**Work instructions**:
Work through the data below and give the number of lines holding the word "none", without any other text.
-*-*-
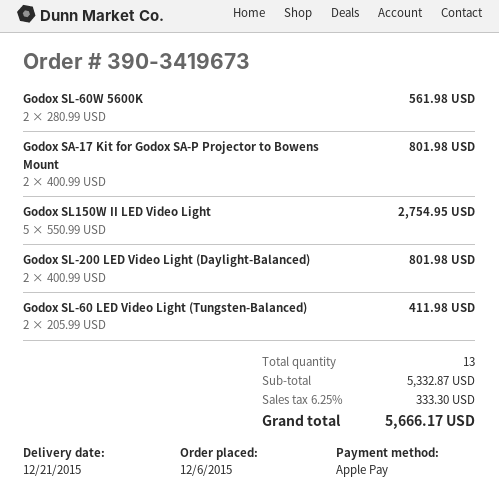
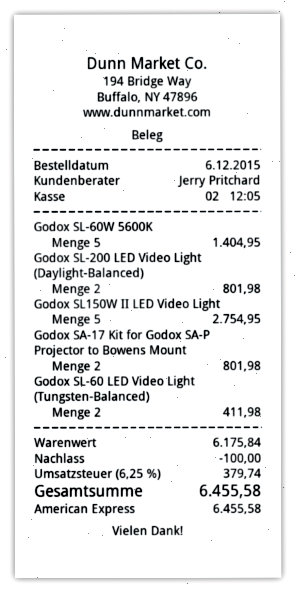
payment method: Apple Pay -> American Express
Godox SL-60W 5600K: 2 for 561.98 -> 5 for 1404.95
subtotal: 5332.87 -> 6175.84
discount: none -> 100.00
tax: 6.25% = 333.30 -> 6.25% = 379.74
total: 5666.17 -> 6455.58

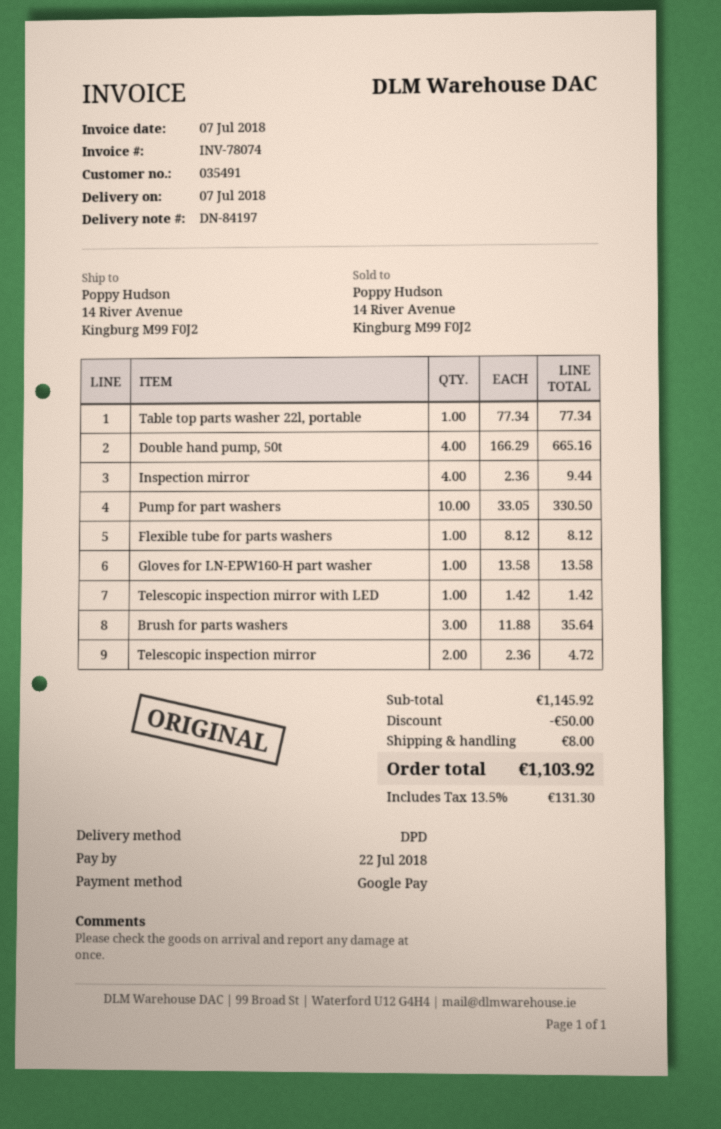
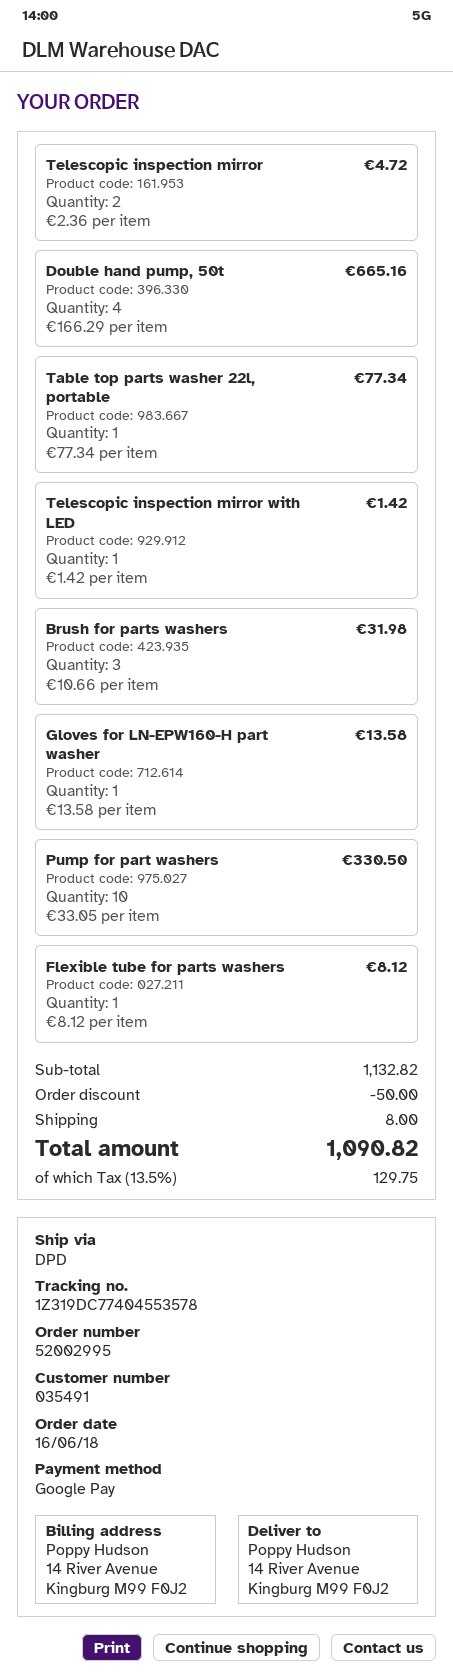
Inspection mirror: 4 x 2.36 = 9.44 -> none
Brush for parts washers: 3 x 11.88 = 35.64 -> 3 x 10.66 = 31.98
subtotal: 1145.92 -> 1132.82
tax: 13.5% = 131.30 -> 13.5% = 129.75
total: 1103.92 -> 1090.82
-*-*-
**Task response**:
2